Saturday, July 8, 2023

Mississippi Beats Revenue Estimates by $700 Million

 Governor Tate Reeves issued the following statement.

Governor Tate Reeves today announced that Mississippi revenue collections exceeded expectations by $699,647,493 in Fiscal Year 2023. In total, Mississippi collected $7,687,047,493, representing an increase of 4.11% over the previous year.
 
“Today’s announcement is further proof of our state’s economic strength and the effectiveness of our conservative budgeting practices,” said Governor Tate Reeves. “This money is burning a hole in Democrats’ pockets. They want to blow through this money by expanding welfare and spending it on pet projects. I want to return it to Mississippians.”
 
The nearly $700 million in collections is yet another major milestone for Mississippi under the Reeves administration. In May 2023, Mississippi’s unemployment rate reached an all-time low for the third consecutive month. Additionally, in 2022, Mississippi set a record in new private capital investment when it finalized over $6 billion in new economic development projects. This includes the largest economic development project in Mississippi’s history, a $2.5 billion investment that will create 1,000 jobs with an average annual salary of almost $100,000.

Mississippi students are also excelling in the classroom. Recently, the National Institute for Early Education Research recognized Mississippi as one of the top five states for high-quality pre-K. Mississippi’s high school graduation rate is currently at an all-time high, and the state is leading the nation in fourth grade reading and math gains. Media outlets and education experts from around the country have dubbed this historic success as the “Mississippi Miracle.”

A copy of the report can be found here.

51 comments:

Anonymous said...

So time to abolish the grocery tax and stop wasting money on throw-away social programs like Headstart?

Anonymous said...

Maybe we are just terrible at forecasting? Or maybe we fudged the forecast to look good.

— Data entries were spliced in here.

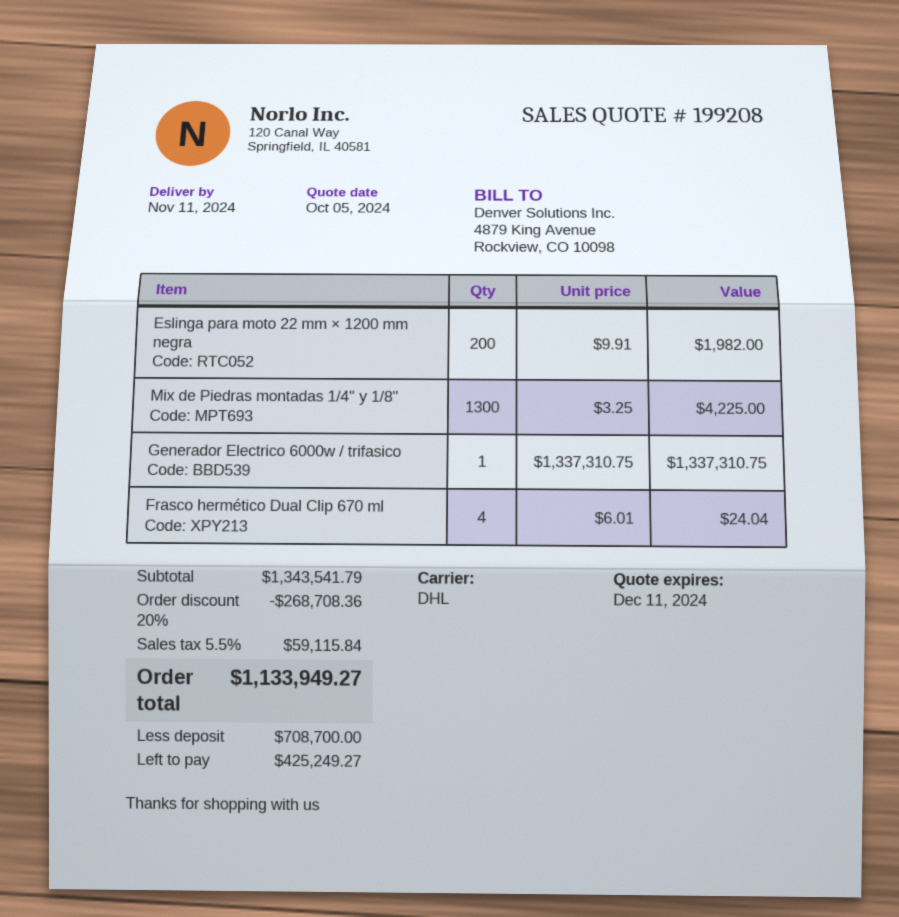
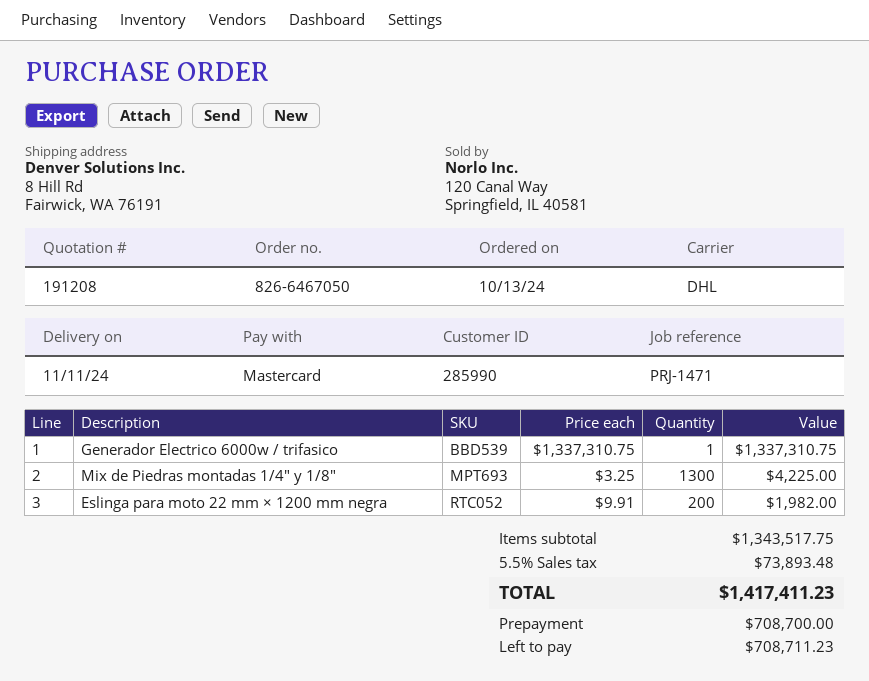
quote number: 199208 -> 191208
Frasco hermético Dual Clip 670 ml: 4 x 6.01 = 24.04 -> none
subtotal: 1343541.79 -> 1343517.75
discount: 20% = 268708.36 -> none
tax: 5.5% = 59115.84 -> 5.5% = 73893.48
total: 1133949.27 -> 1417411.23
balance: 425249.27 -> 708711.23

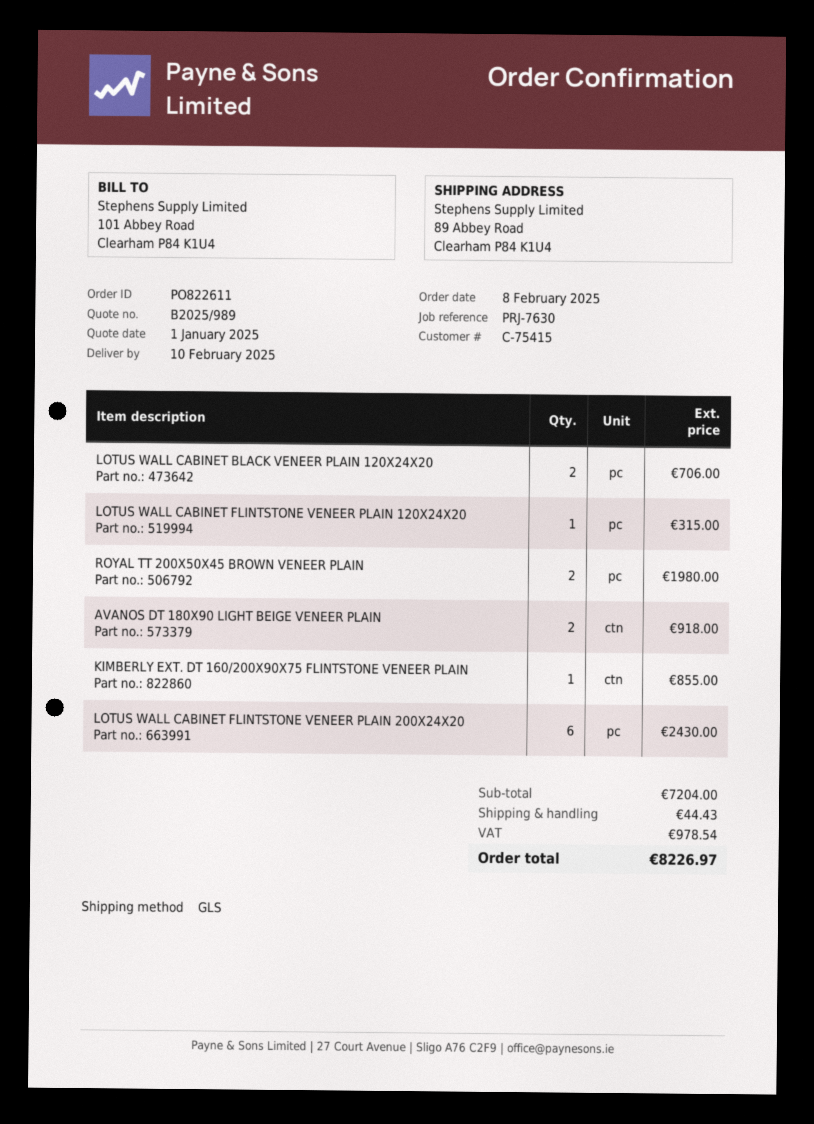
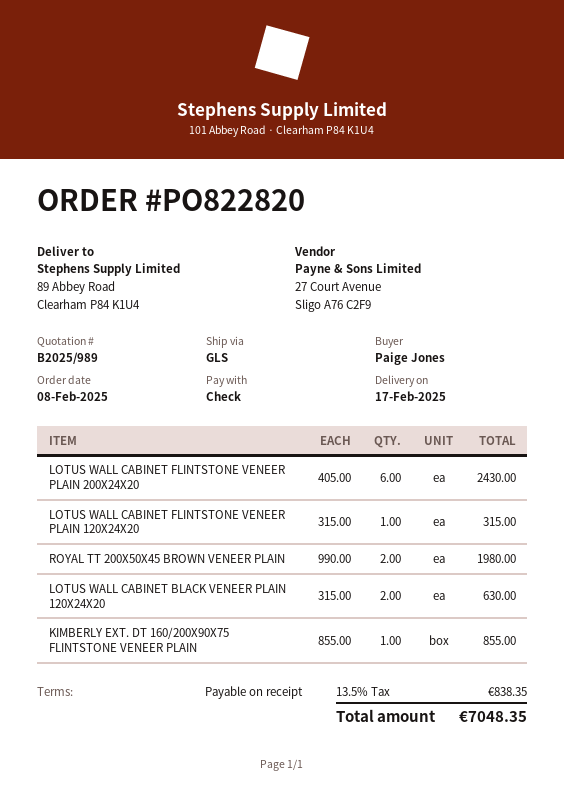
order number: PO822611 -> PO822820
delivery date: 2025-02-10 -> 2025-02-17
LOTUS WALL CABINET BLACK VENEER PLAIN 120X24X20: 2 for 706.00 -> 2 for 630.00
AVANOS DT 180X90 LIGHT BEIGE VENEER PLAIN: 2 for 918.00 -> none
shipping: 44.43 -> none
tax: 978.54 -> 838.35
total: 8226.97 -> 7048.35

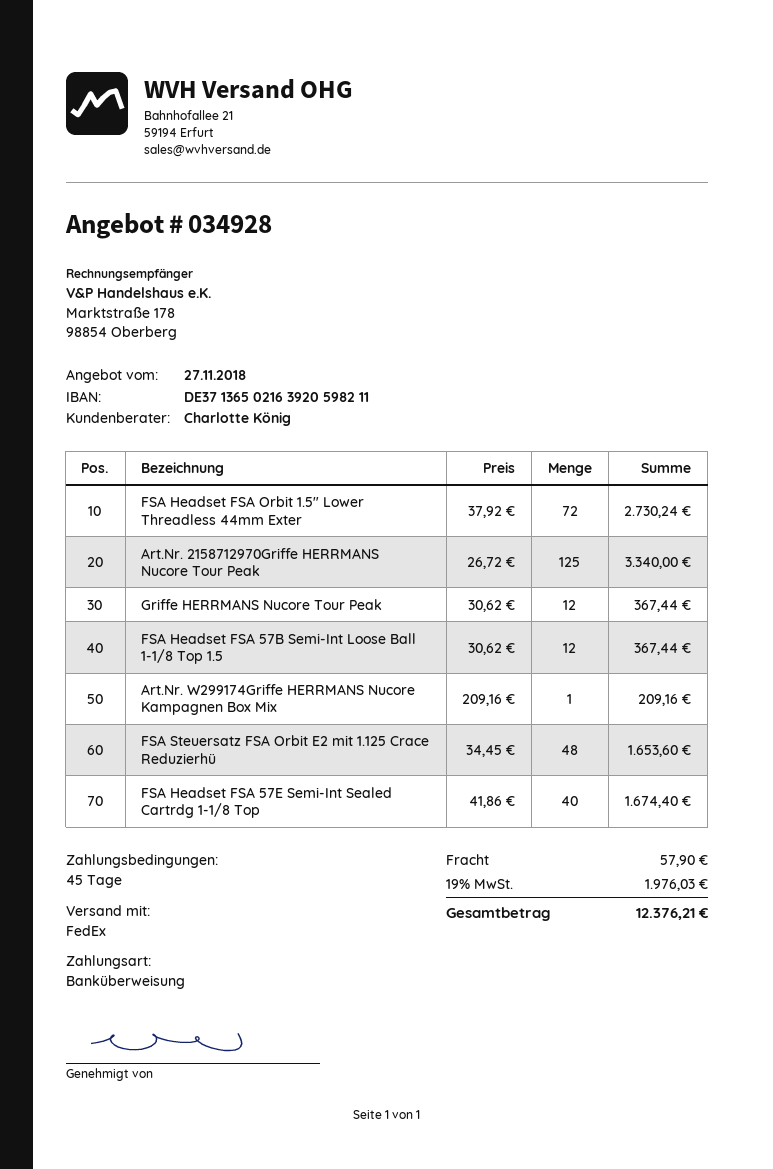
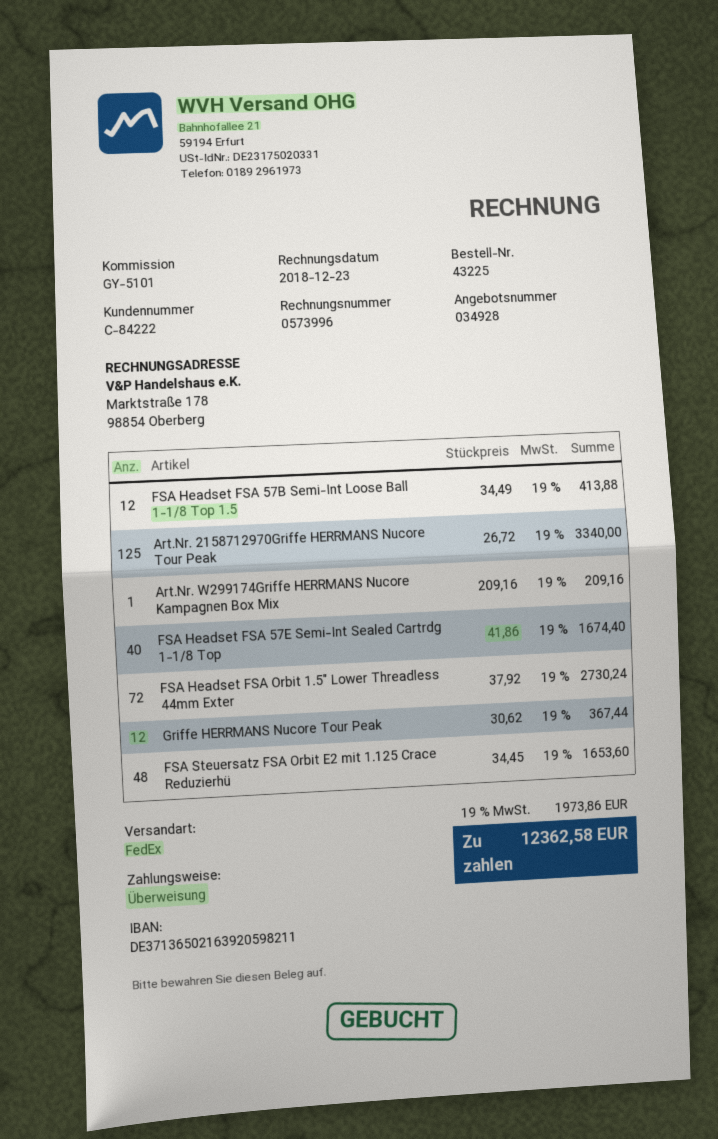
FSA Headset FSA 57B Semi-Int Loose Ball 1-1/8 Top 1.5: 12 x 30.62 = 367.44 -> 12 x 34.49 = 413.88
shipping: 57.90 -> none
tax: 19% = 1976.03 -> 19% = 1973.86
total: 12376.21 -> 12362.58

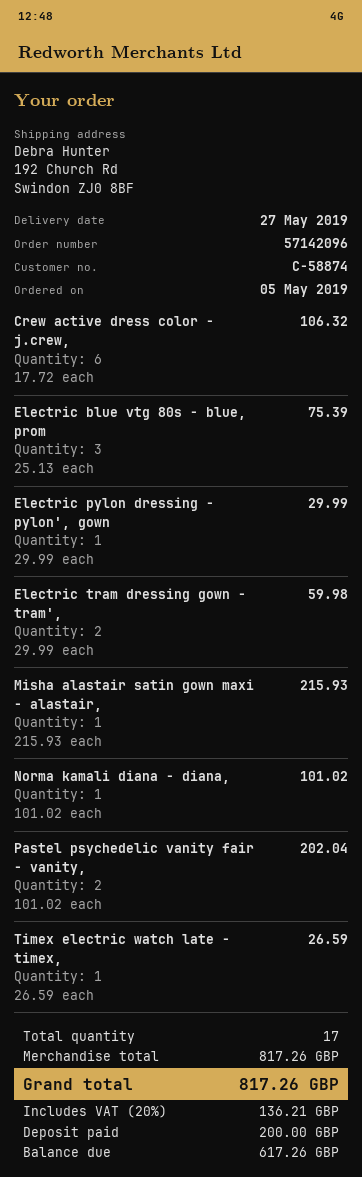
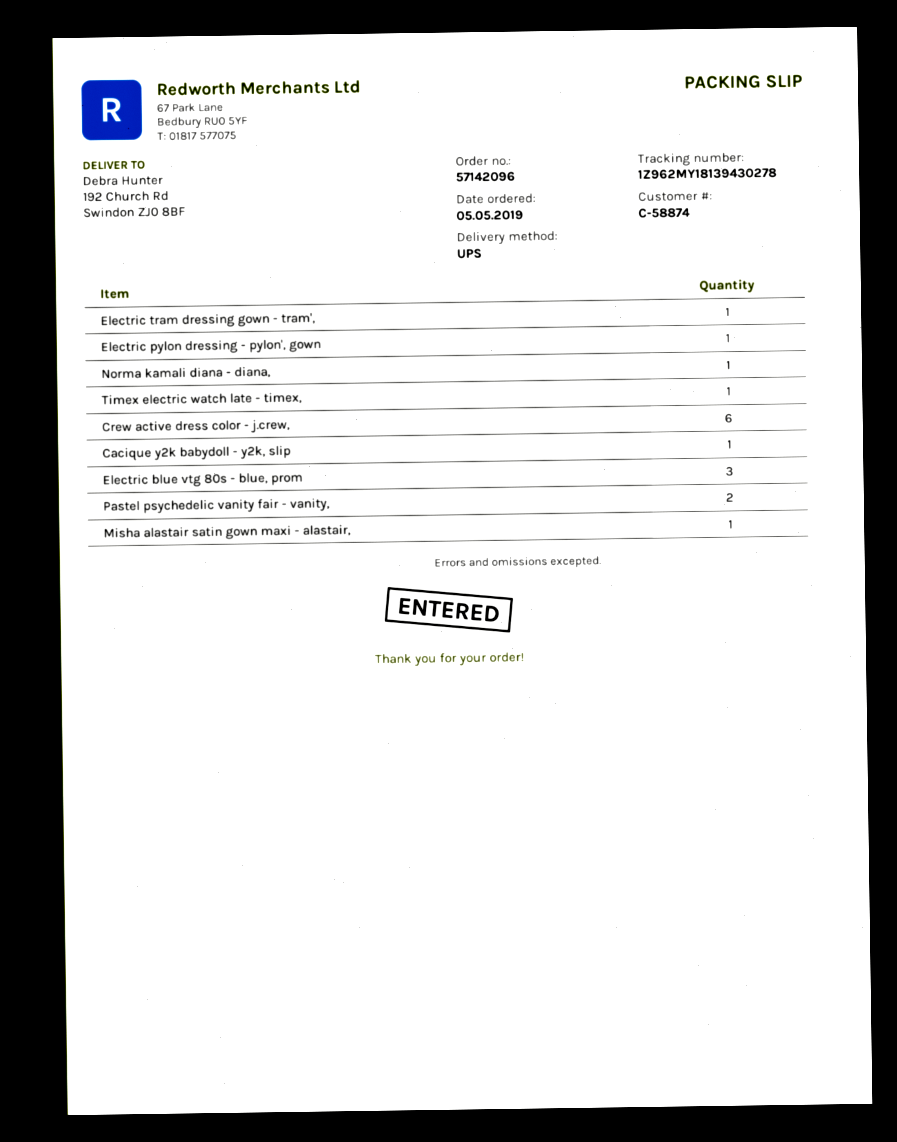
Electric tram dressing gown - tram',: 2 -> 1
Cacique y2k babydoll - y2k, slip: none -> 1

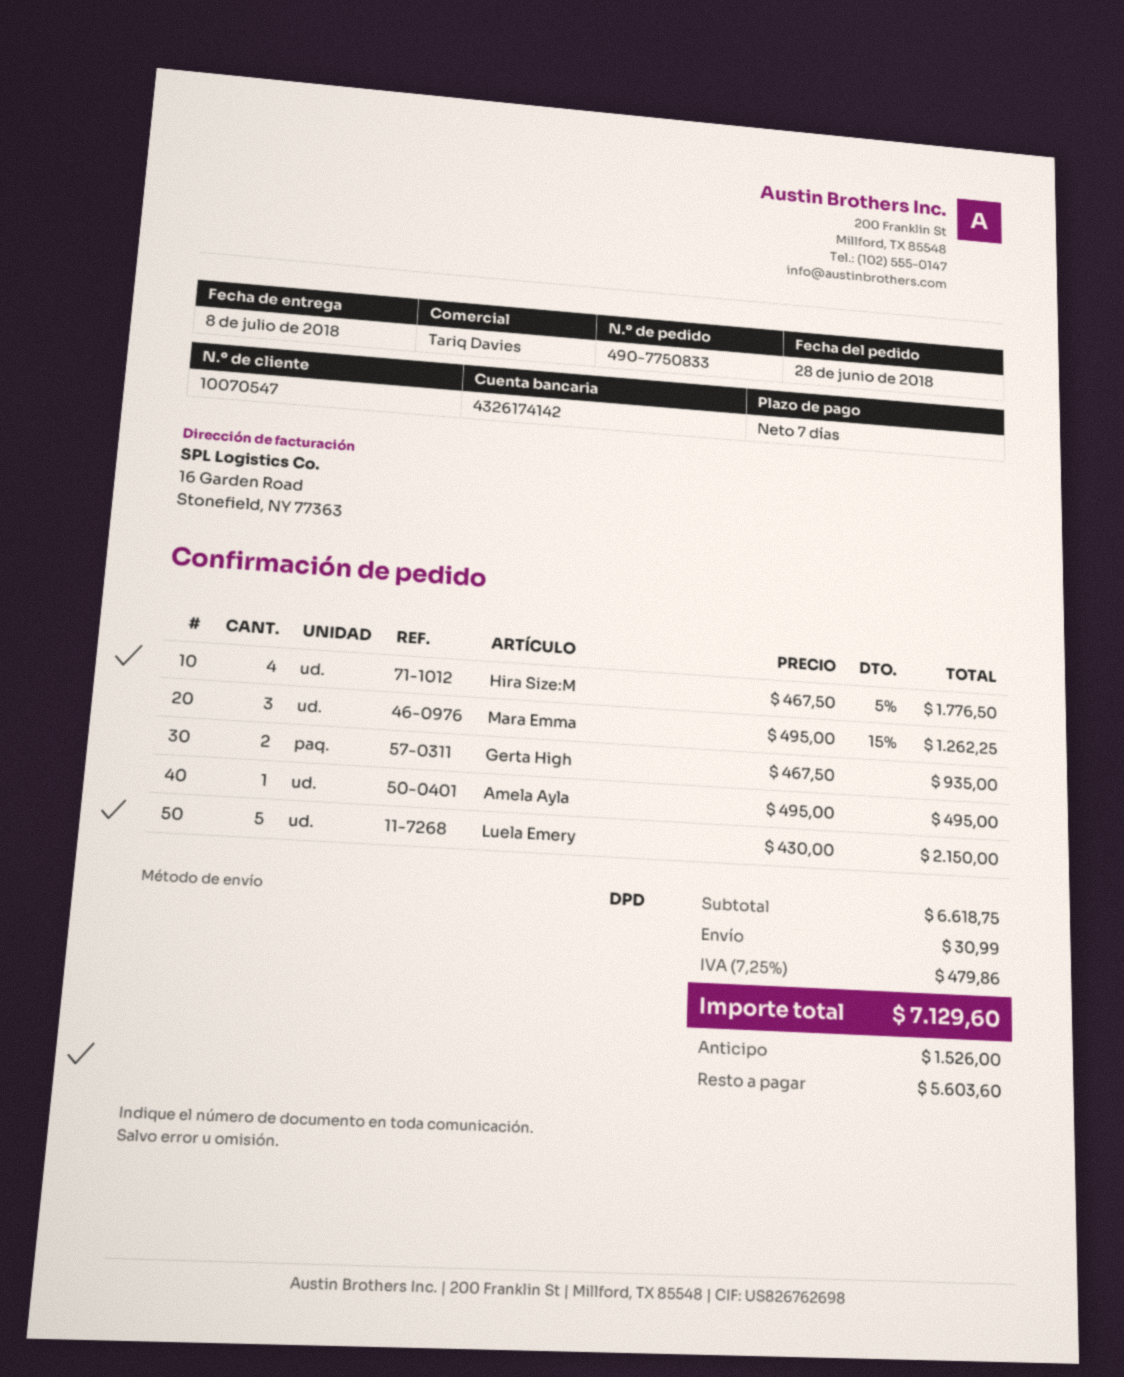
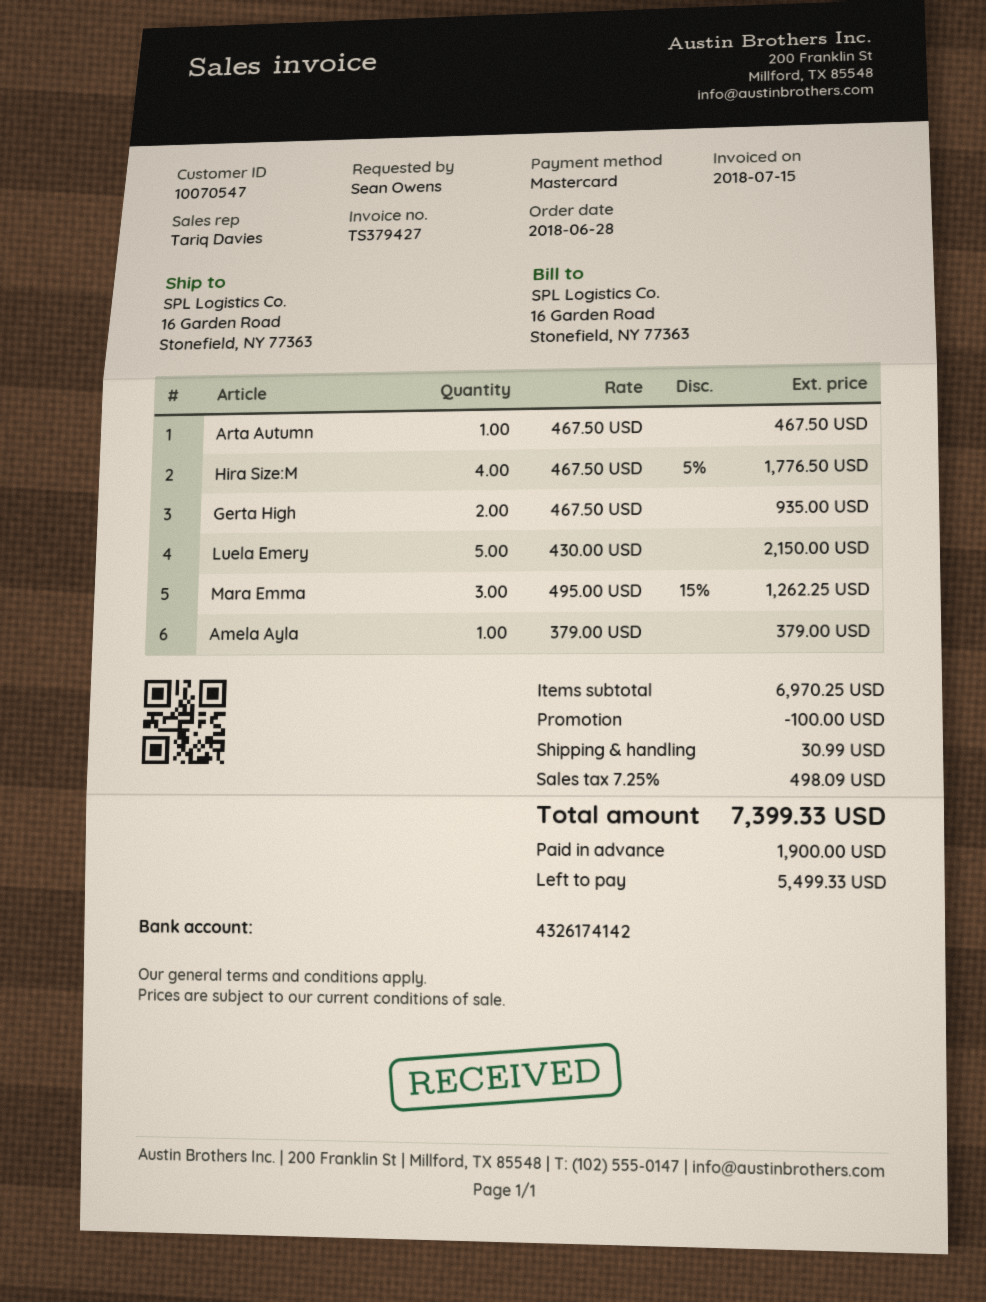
Amela Ayla: 1 x 495.00 = 495.00 -> 1 x 379.00 = 379.00
Arta Autumn: none -> 1 x 467.50 = 467.50
subtotal: 6618.75 -> 6970.25
discount: none -> 100.00
tax: 7.25% = 479.86 -> 7.25% = 498.09
total: 7129.60 -> 7399.33
deposit: 1526.00 -> 1900.00
balance: 5603.60 -> 5499.33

They don’t want to talk about exponential state government spending growth over the last 20 years.

Anonymous said...

Nice !

Anonymous said...

And all this while they are letting the hospitals and much needed healthcare g to hell.

Anonymous said...

Brandon Presley and his in-kind campaign contributors the Barkdalers would have you believe the state is teetering on the edge of bankruptcy.

Anonymous said...

Well, that's nice. It'll just about cover the mounting bills for the Rankin Raiders, our elite law enforcement unit! Win win.

Anonymous said...

Great! Now fix the roads!

Anonymous said...

So can we get rid of state funded welfare programs and get an income tax reduction?

Anonymous said...

Marshall Ramsey, if you read this, will you please draw a cartoon of MS hospitals burning while Tater Tot brags about saving money on not spending for water to put the fire out?

Oh Cynical Me said...

Woo hoo! More money for useless pet projects. Maybe a bridge to nowhere? More studies? Bail out Jackistan so Chowke can pass it on to his Marxist pals? More free lunches for the "disadvantaged" kiddos so their moms can buy more bling? Per diem increases for the pols? All of the above?

Anonymous said...

Put all of it towards the elephant in the room-PERS. And flip PERS to a 401K model.

Anonymous said...

47% of our legislative expenditures are paid for by federal funds, taken mostly from fiscally responsible net-paying blue states. "Conservative budgeting practices" here means "welfare dependency."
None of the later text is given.